_Exercise details_
Nothing in the records below should be altered in the copy, although the pictures must be left out.

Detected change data
────────
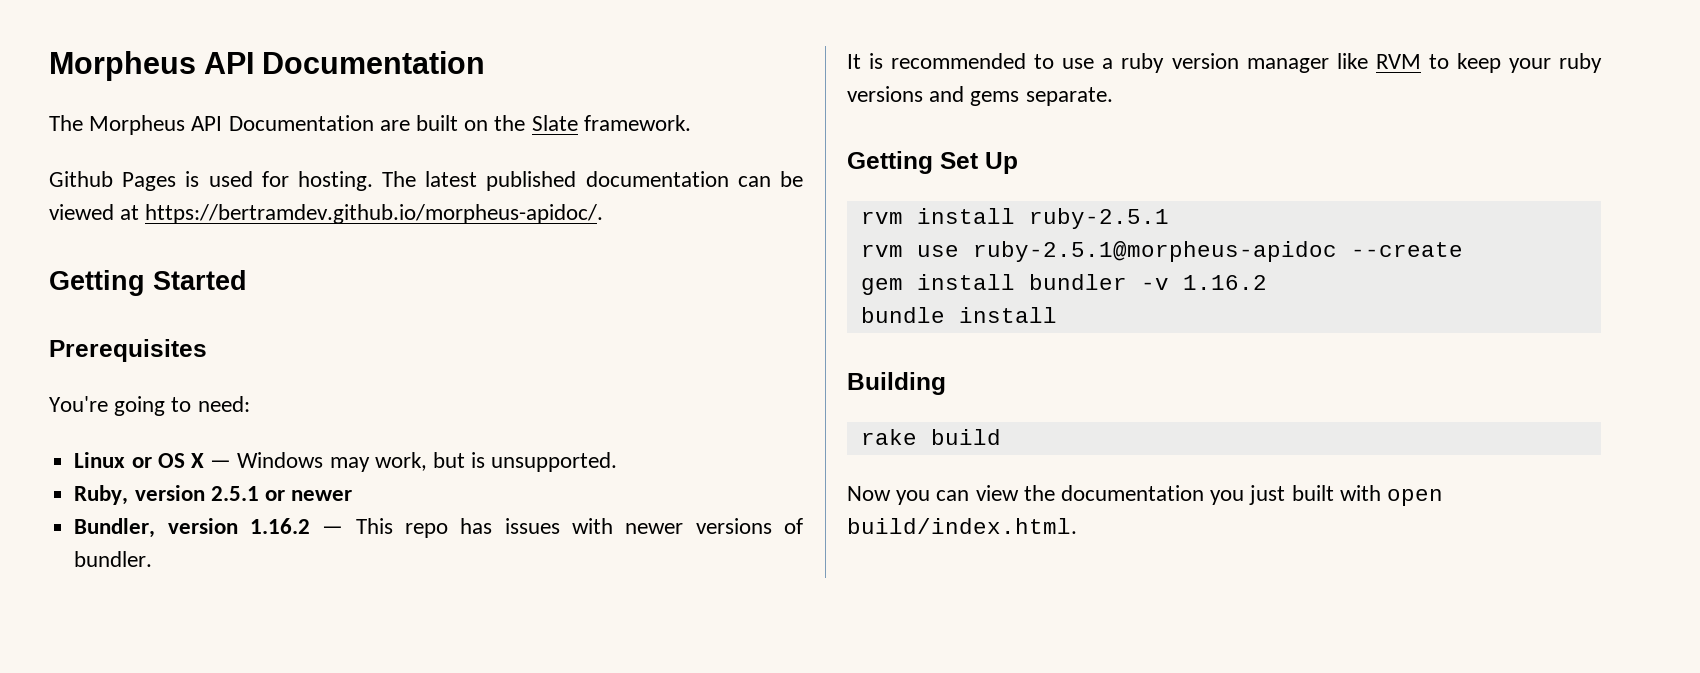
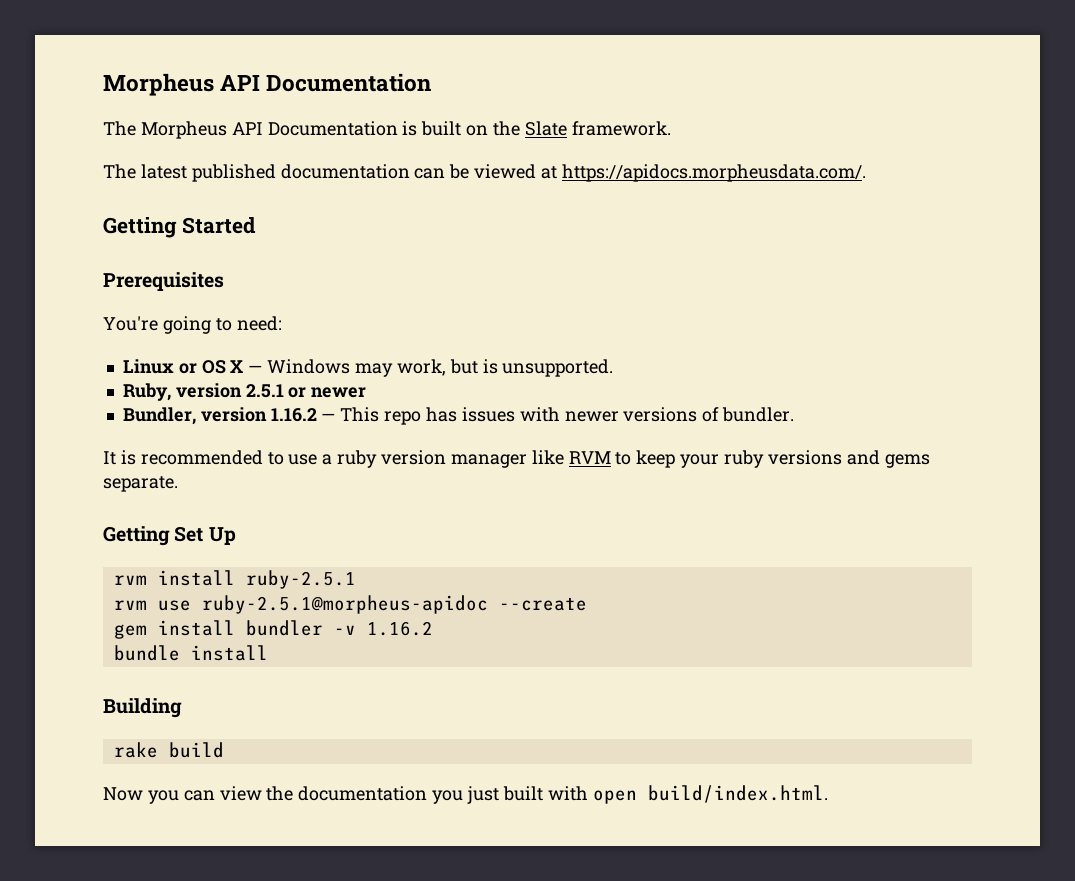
- The Morpheus API Documentation are built on the Slate framework.
+ The Morpheus API Documentation is built on the Slate framework.
- Github Pages is used for hosting. The latest published documentation can be viewed at https://bertramdev.github.io/morpheus-apidoc/.
+ The latest published documentation can be viewed at https://apidocs.morpheusdata.com/.

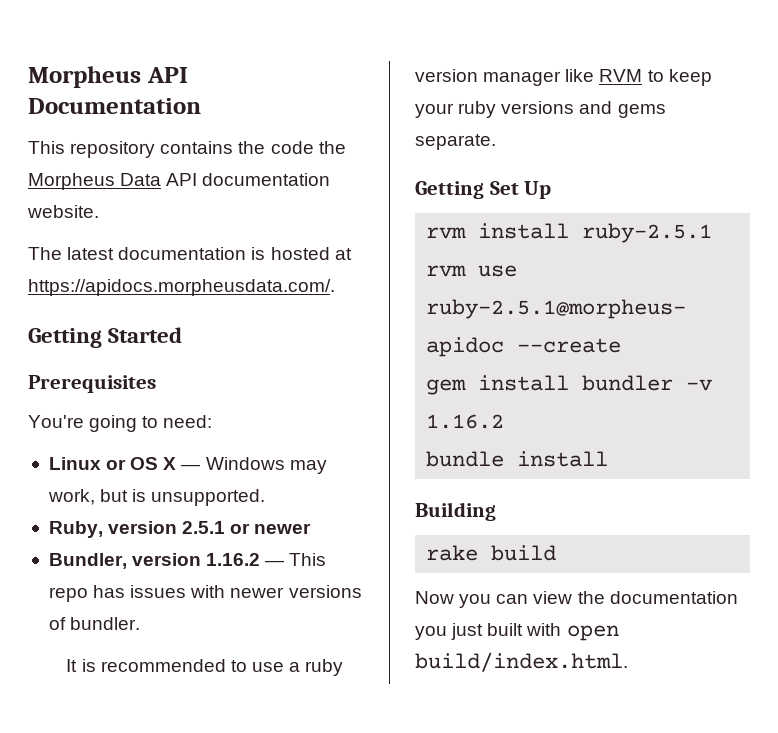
- The Morpheus API Documentation is built on the Slate framework.
- The latest published documentation can be viewed at https://apidocs.morpheusdata.com/.
+ This repository contains the code the Morpheus Data API documentation website.
+ The latest documentation is hosted at https://apidocs.morpheusdata.com/.

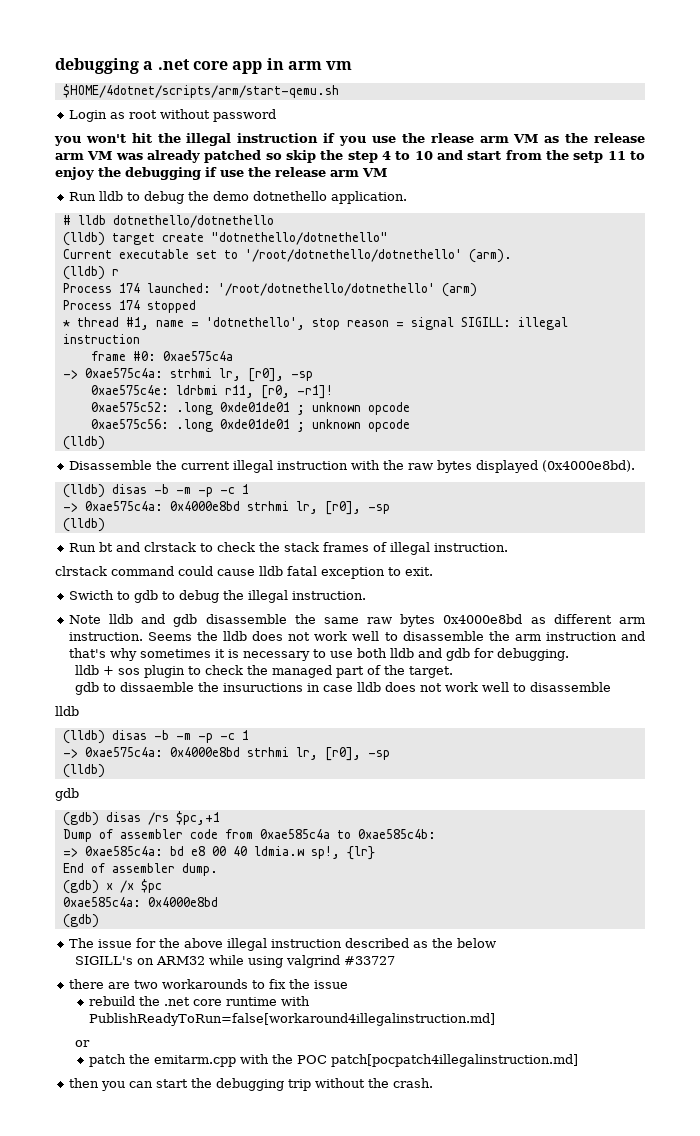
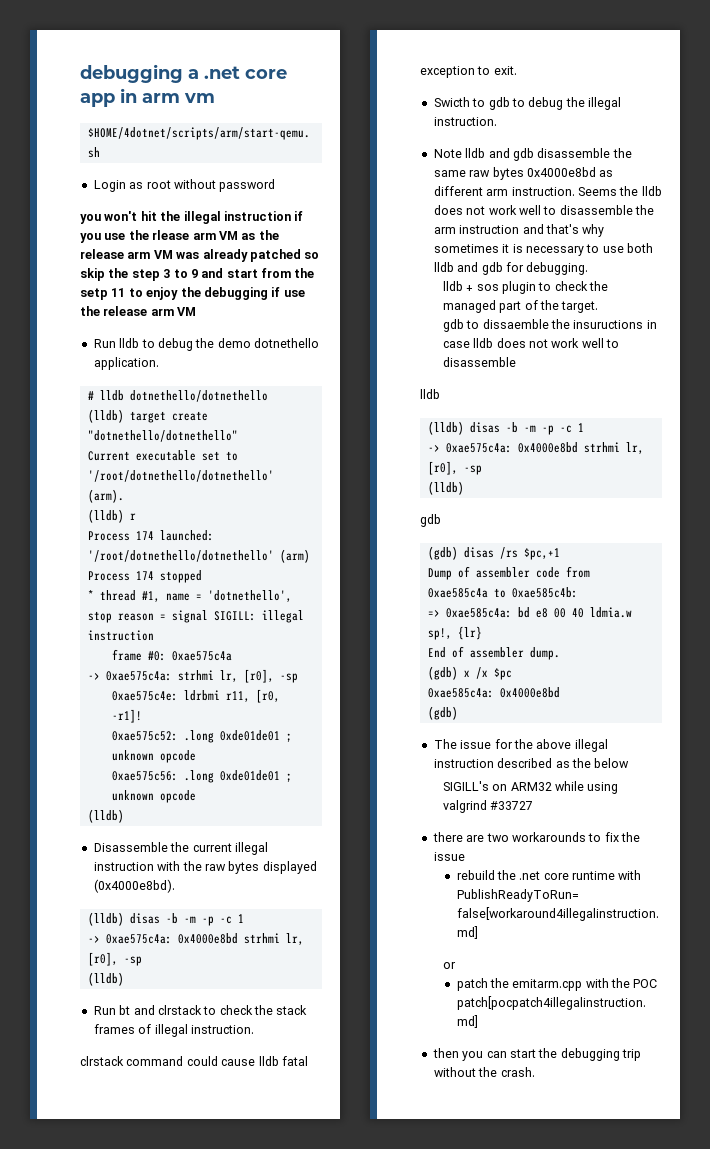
- you won't hit the illegal instruction if you use the rlease arm VM as the release arm VM was already patched so skip the step 4 to 10 and start from the setp 11 to enjoy the debugging if use the release arm VM
+ you won't hit the illegal instruction if you use the rlease arm VM as the release arm VM was already patched so skip the step 3 to 9 and start from the setp 11 to enjoy the debugging if use the release arm VM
────────
_Result of the task_
- The Morpheus API Documentation are built on the Slate framework.
+ The Morpheus API Documentation is built on the Slate framework.
- Github Pages is used for hosting. The latest published documentation can be viewed at https://bertramdev.github.io/morpheus-apidoc/.
+ The latest published documentation can be viewed at https://apidocs.morpheusdata.com/.

- The Morpheus API Documentation is built on the Slate framework.
- The latest published documentation can be viewed at https://apidocs.morpheusdata.com/.
+ This repository contains the code the Morpheus Data API documentation website.
+ The latest documentation is hosted at https://apidocs.morpheusdata.com/.

- you won't hit the illegal instruction if you use the rlease arm VM as the release arm VM was already patched so skip the step 4 to 10 and start from the setp 11 to enjoy the debugging if use the release arm VM
+ you won't hit the illegal instruction if you use the rlease arm VM as the release arm VM was already patched so skip the step 3 to 9 and start from the setp 11 to enjoy the debugging if use the release arm VM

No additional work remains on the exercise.